La Convention-cadre de Faro est devenue dans ces quartiers le cadre commun qui permet l’action politique. Les maires du 2me, 7me et 8me secteurs de Marseille et celui de Vitrolles ont signé leur adhésion aux principes énoncés par la Convention de Faro. Ses élus locaux et les citoyens réunis en « communautés patrimoniales » ont collectivement adhéré aux principes de la convention pour se doter d’un cadre et d’une perspective commune et faire récit collectif.  Ce processus d’écriture continu tisse lentement  des liens et contribue à faire communauté.
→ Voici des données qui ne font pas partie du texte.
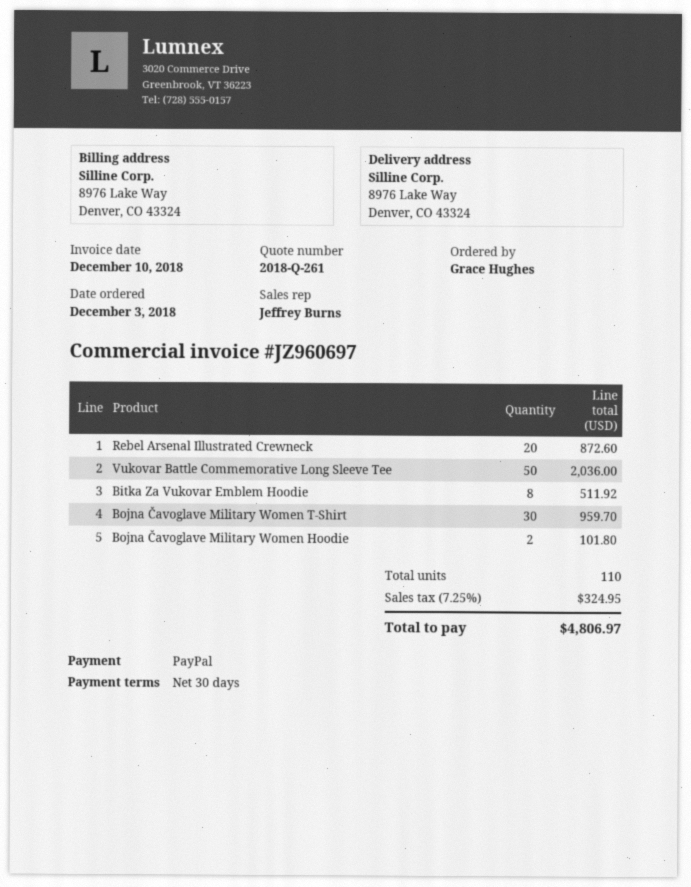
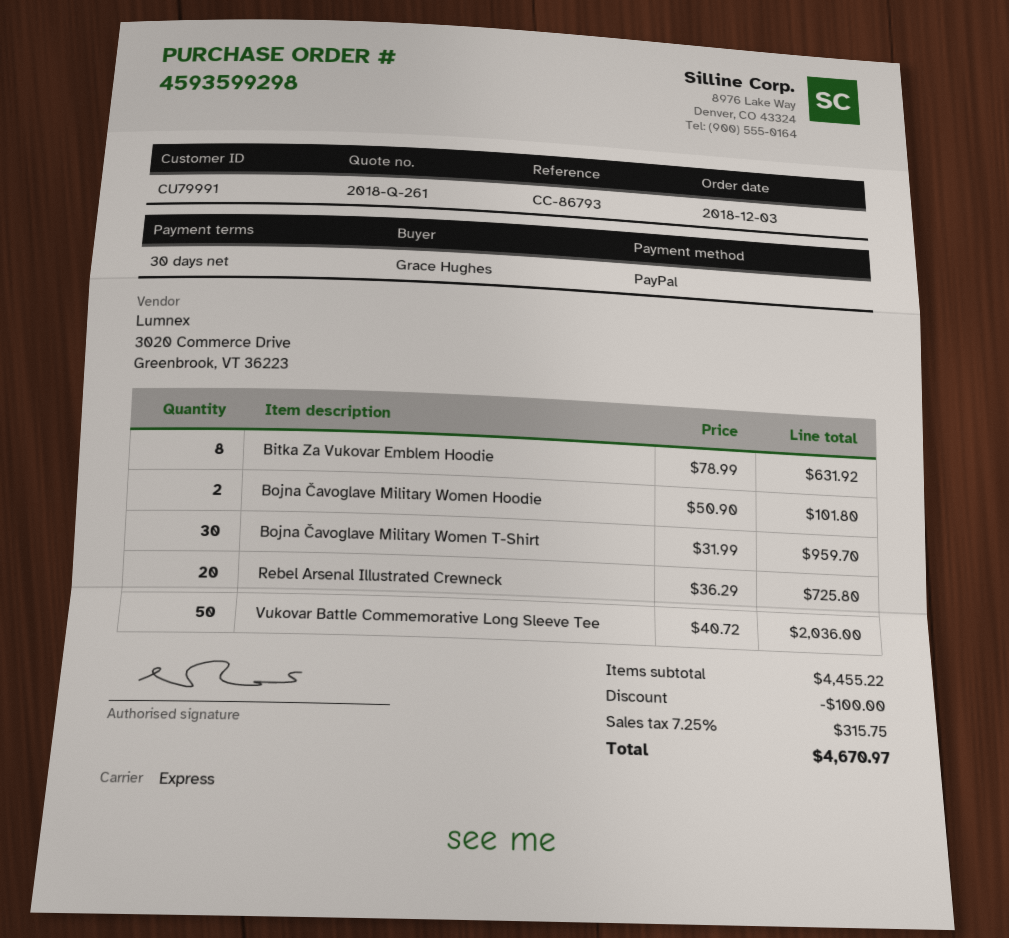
Rebel Arsenal Illustrated Crewneck: 20 for 872.60 -> 20 for 725.80
Bitka Za Vukovar Emblem Hoodie: 8 for 511.92 -> 8 for 631.92
discount: none -> 100.00
tax: 7.25% = 324.95 -> 7.25% = 315.75
total: 4806.97 -> 4670.97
Ces communautés patrimoniales, faisant récit collectif, produisent de la citoyenneté. La construction du récit collectif confronte les récits, les interroge et les agence : elle permet une compréhension de l’environnement dans lequel vivent les personnes. Les représentations, les positionnements et les modes d’actions évoluent en même temps que se construit le récit collectif. Il permet le passage du mode de la dénonciation singulière à l’action collective. Chacun est porteur de savoirs et savoir-faire, une reconnaissance sociale dans des quartiers où elle n’existe plus par le travail faute d’emplois.
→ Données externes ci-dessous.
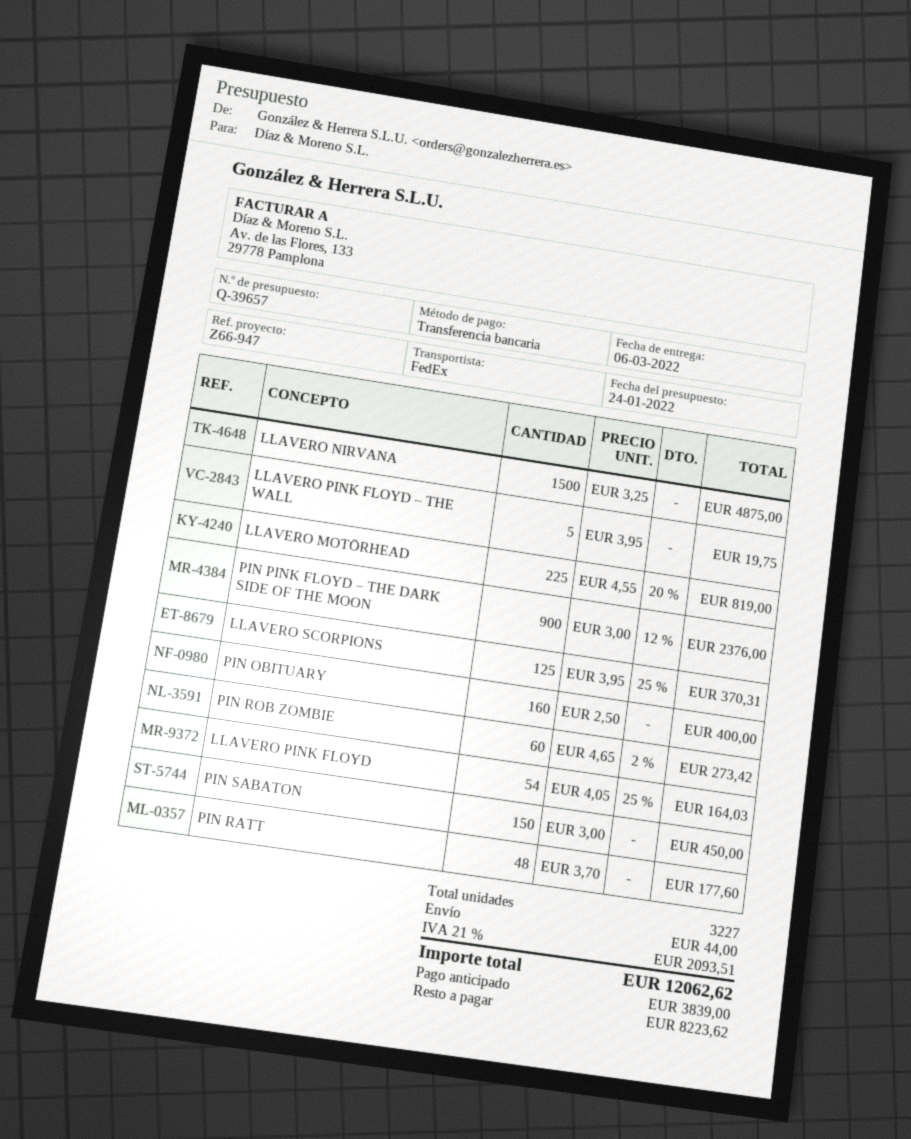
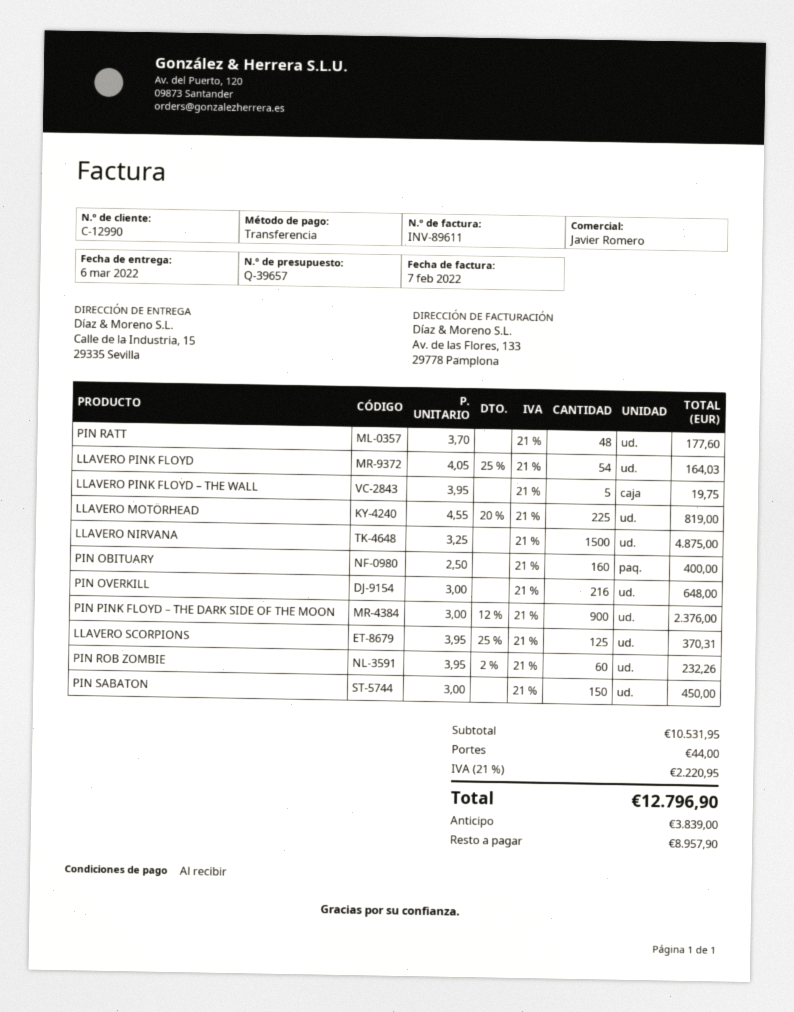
PIN ROB ZOMBIE: 60 x 4.65 - 2% = 273.42 -> 60 x 3.95 - 2% = 232.26
PIN OVERKILL: none -> 216 x 3.00 = 648.00
tax: 21% = 2093.51 -> 21% = 2220.95
total: 12062.62 -> 12796.90
balance: 8223.62 -> 8957.90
Ce processus patrimonial contribue par là à « faire société ». Il contribue à une ré appropriation du bien commun et développe de l’imaginaire collectif, préalable à l’action politique. Le récit devenu collectif acquière une dimension patrimoniale qui le rend légitime et partagé. Du cas particulier, l’enjeu devient de société.

Le processus patrimonial donne accès à des ressources symboliques et à une identité collective qui rendent l’action politique possible. La communauté patrimoniale devient un interlocuteur visible, légitime et doté de ressources, ce qui lui permet d’exister et d’agir.
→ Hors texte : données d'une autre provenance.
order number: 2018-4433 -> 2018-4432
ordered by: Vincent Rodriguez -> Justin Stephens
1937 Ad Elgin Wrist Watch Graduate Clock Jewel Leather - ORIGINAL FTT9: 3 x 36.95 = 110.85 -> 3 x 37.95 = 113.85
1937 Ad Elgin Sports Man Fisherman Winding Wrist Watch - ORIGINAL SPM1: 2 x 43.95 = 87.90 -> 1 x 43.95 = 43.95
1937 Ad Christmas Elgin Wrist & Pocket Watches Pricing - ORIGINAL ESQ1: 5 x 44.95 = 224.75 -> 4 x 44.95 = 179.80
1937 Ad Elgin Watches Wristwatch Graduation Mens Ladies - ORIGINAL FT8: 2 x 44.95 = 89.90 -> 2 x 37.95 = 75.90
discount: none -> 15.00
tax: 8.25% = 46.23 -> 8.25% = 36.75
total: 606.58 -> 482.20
Dans la durée, ces processus patrimoniaux s’avèrent de puissants leviers de transformation : ils  contribuent à modifier les plans d’urbanisme comme dans le cas de la cascade des Aygalades, à obtenir une protection légale comme dans le cas du savon de Marseille, à faire reconnaitre de nouveaux patrimoines et ont permis le développement de projets de la capitale européenne de la culture comme le GR2013, Culture Pilots et Hôtel du Nord.

Pour revenir à la Convention de Faro, dans tous ces processus, le récit précède l’objet patrimonial. Le Patrimoine reste un prétexte ou un résultat possible d’un processus patrimonial mais non sa finalité. L’objet patrimonial peut symboliser ces récits collectifs comme d’autres formes comme la balade urbaine, une publication (récits d’hospitalité), l’intervention artistique ou l’action de prévention (les ateliers de révélations urbaines), etc

En ce sens, il ne s’agit pas d’ajouter une nouvelle catégorie de patrimoine, de recommander une meilleure prise en compte des publics ou de contribuer à une meilleure protection du patrimoine immatériel.

La Convention de Faro s’intéresse au patrimoine en tant que processus pour « faire société ». Elle considère que chaque citoyen détient seul ou en commun une part du récit collectif qui mérite d’être pris en compte pour mieux vivre ensemble ;

L’écriture du récit collectif – faire société – se fait au niveau des citoyens (communauté patrimoniale / principes de subsidiarité), « dans le cadre de l’action publique », garante des modalités d’écriture de ce récit (Convention de faro / principe de suppléance).